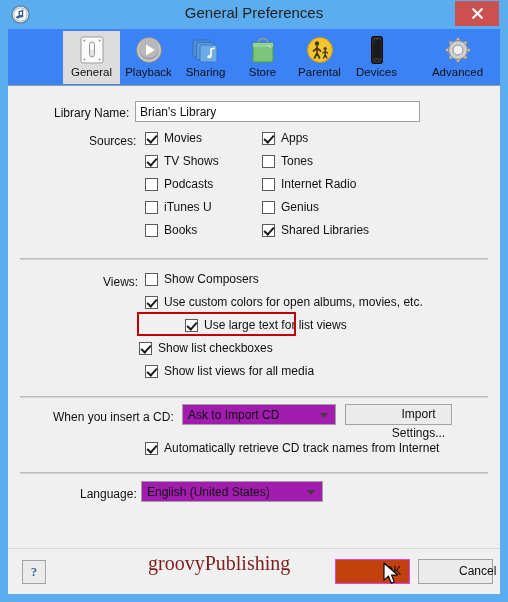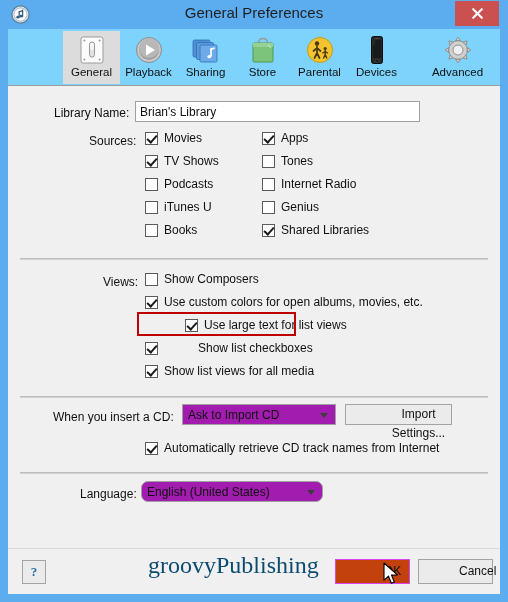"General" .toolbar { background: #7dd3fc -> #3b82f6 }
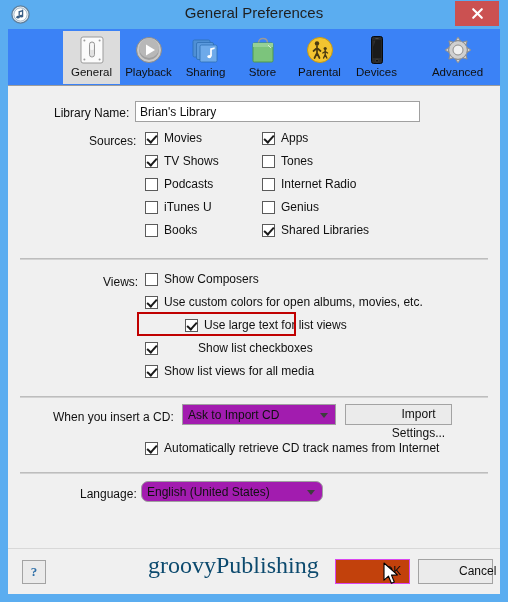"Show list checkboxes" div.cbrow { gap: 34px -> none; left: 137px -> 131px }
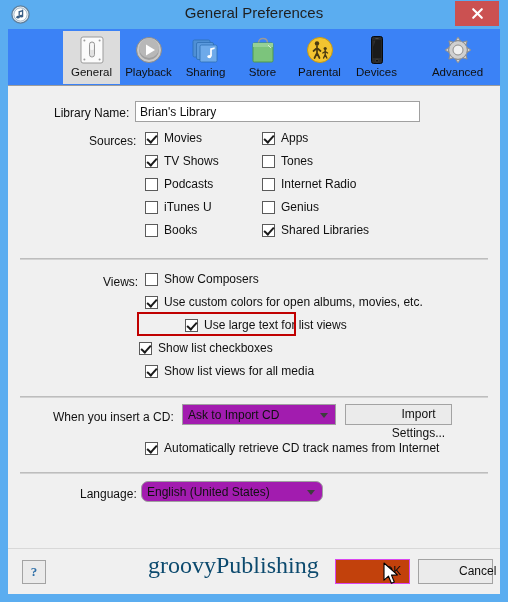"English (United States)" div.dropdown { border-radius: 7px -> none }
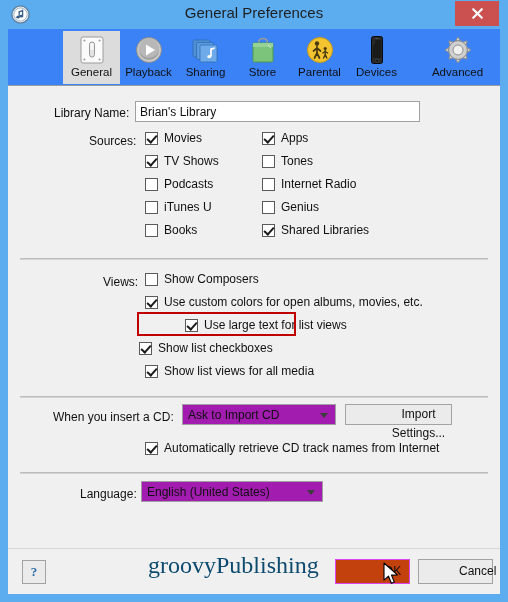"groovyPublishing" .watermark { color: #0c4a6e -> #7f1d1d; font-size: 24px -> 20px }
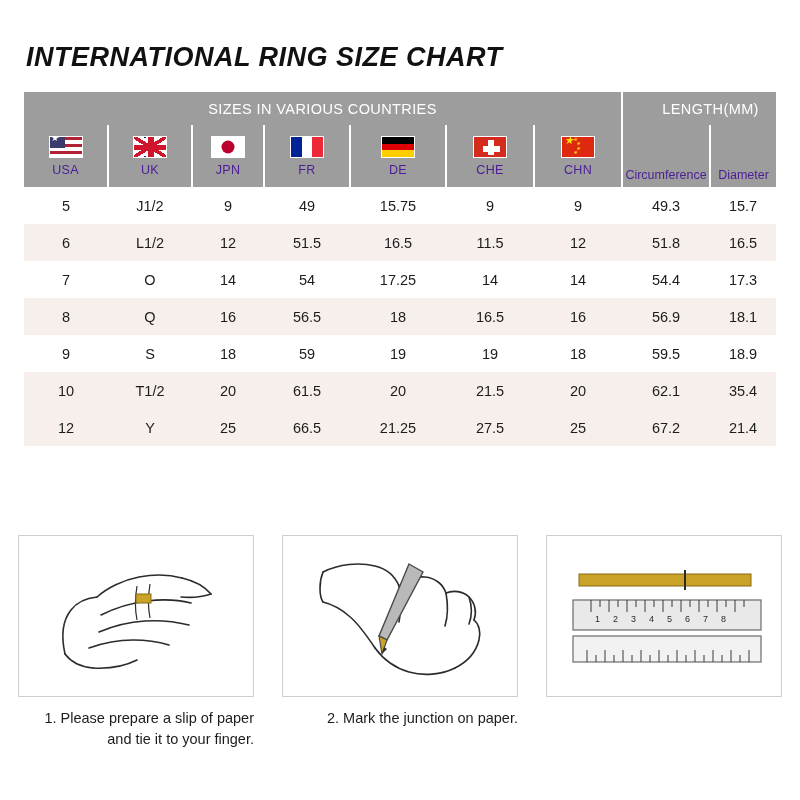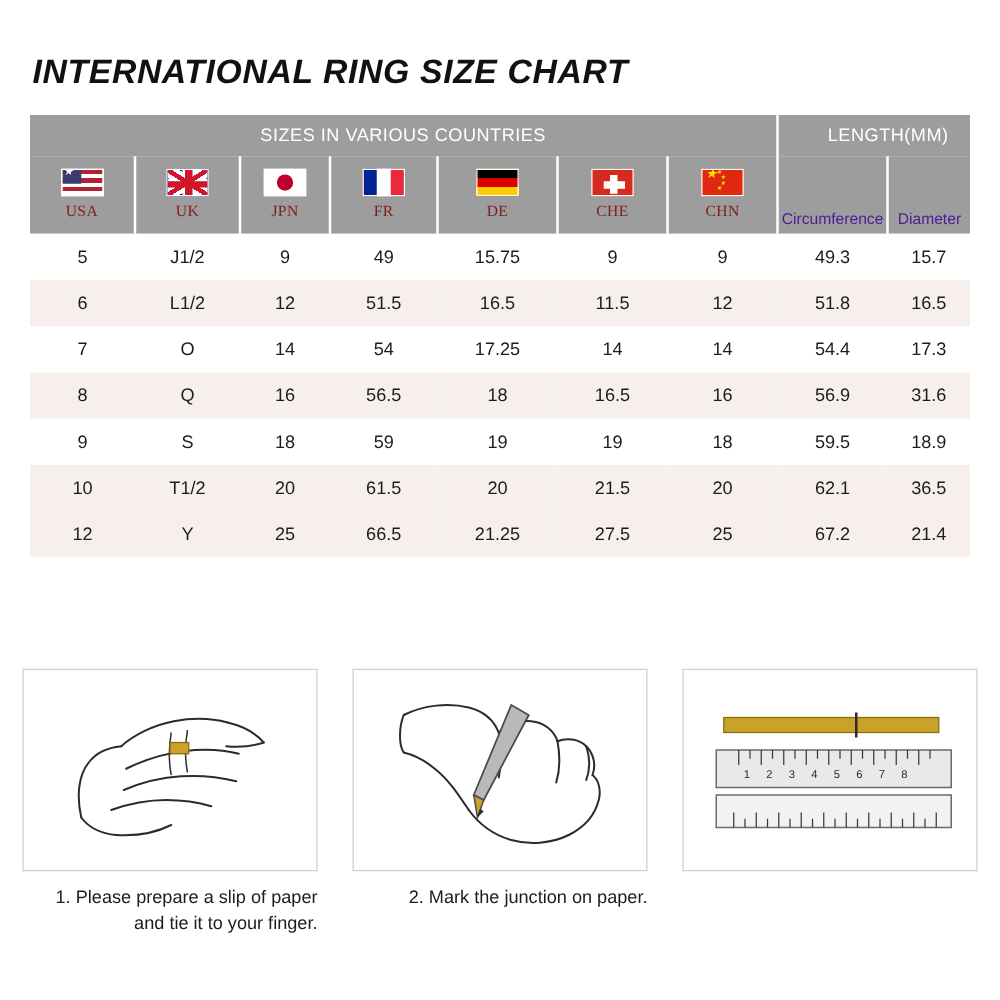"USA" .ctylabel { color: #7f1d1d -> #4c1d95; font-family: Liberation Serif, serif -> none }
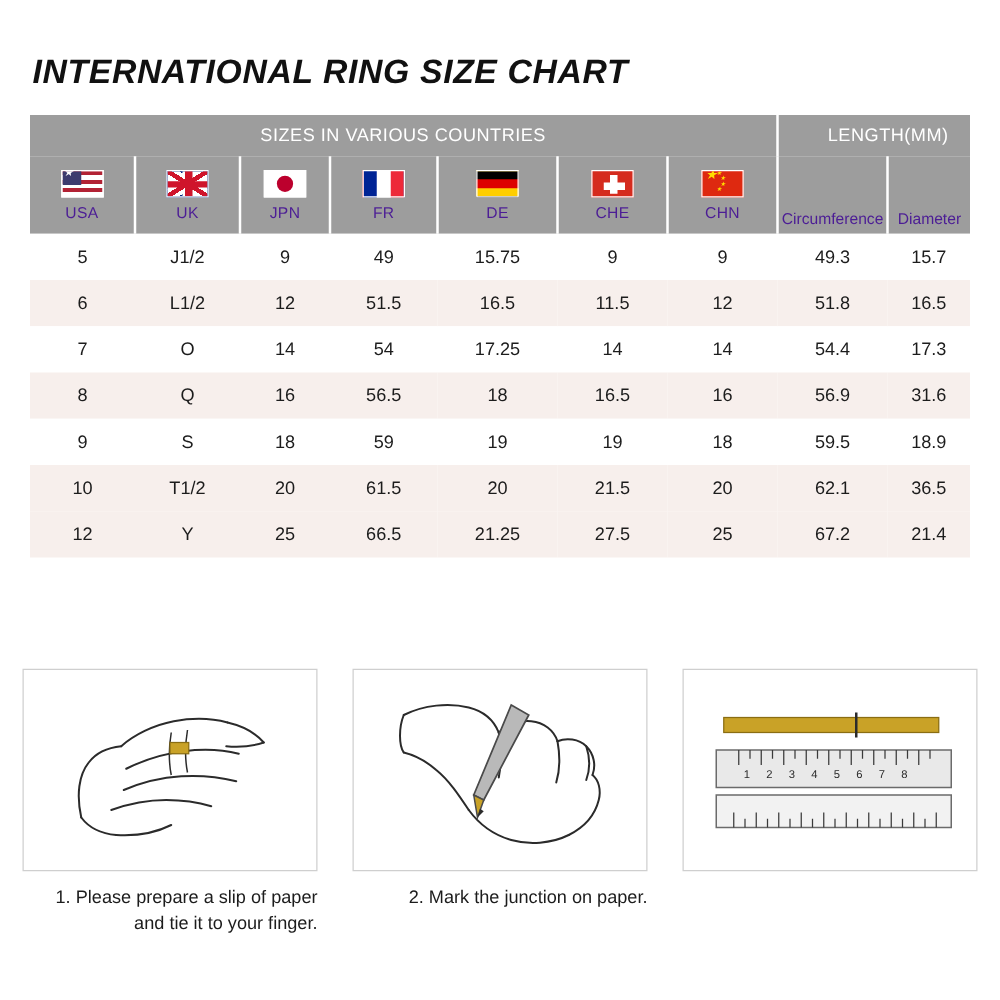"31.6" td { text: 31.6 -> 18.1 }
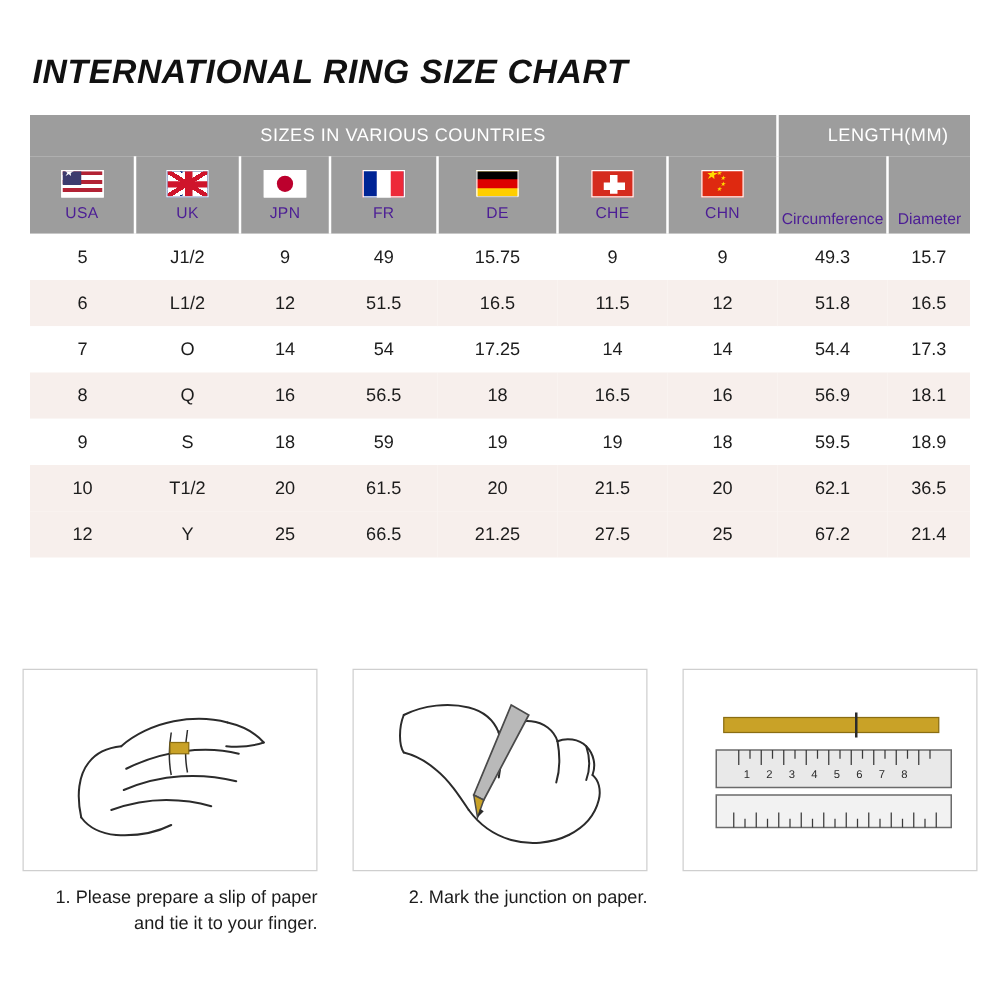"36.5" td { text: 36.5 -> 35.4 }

##############################

■ **What you will do**
Once the line containing "border-radius: 7px ->" is found, write out exactly that line and each line after it through the end of the entries, omitting pictures.

■ **Answer box**
"English (United States)" div.dropdown { border-radius: 7px -> none }
"groovyPublishing" .watermark { color: #0c4a6e -> #7f1d1d; font-size: 24px -> 20px }
"USA" .ctylabel { color: #7f1d1d -> #4c1d95; font-family: Liberation Serif, serif -> none }
"31.6" td { text: 31.6 -> 18.1 }
"36.5" td { text: 36.5 -> 35.4 }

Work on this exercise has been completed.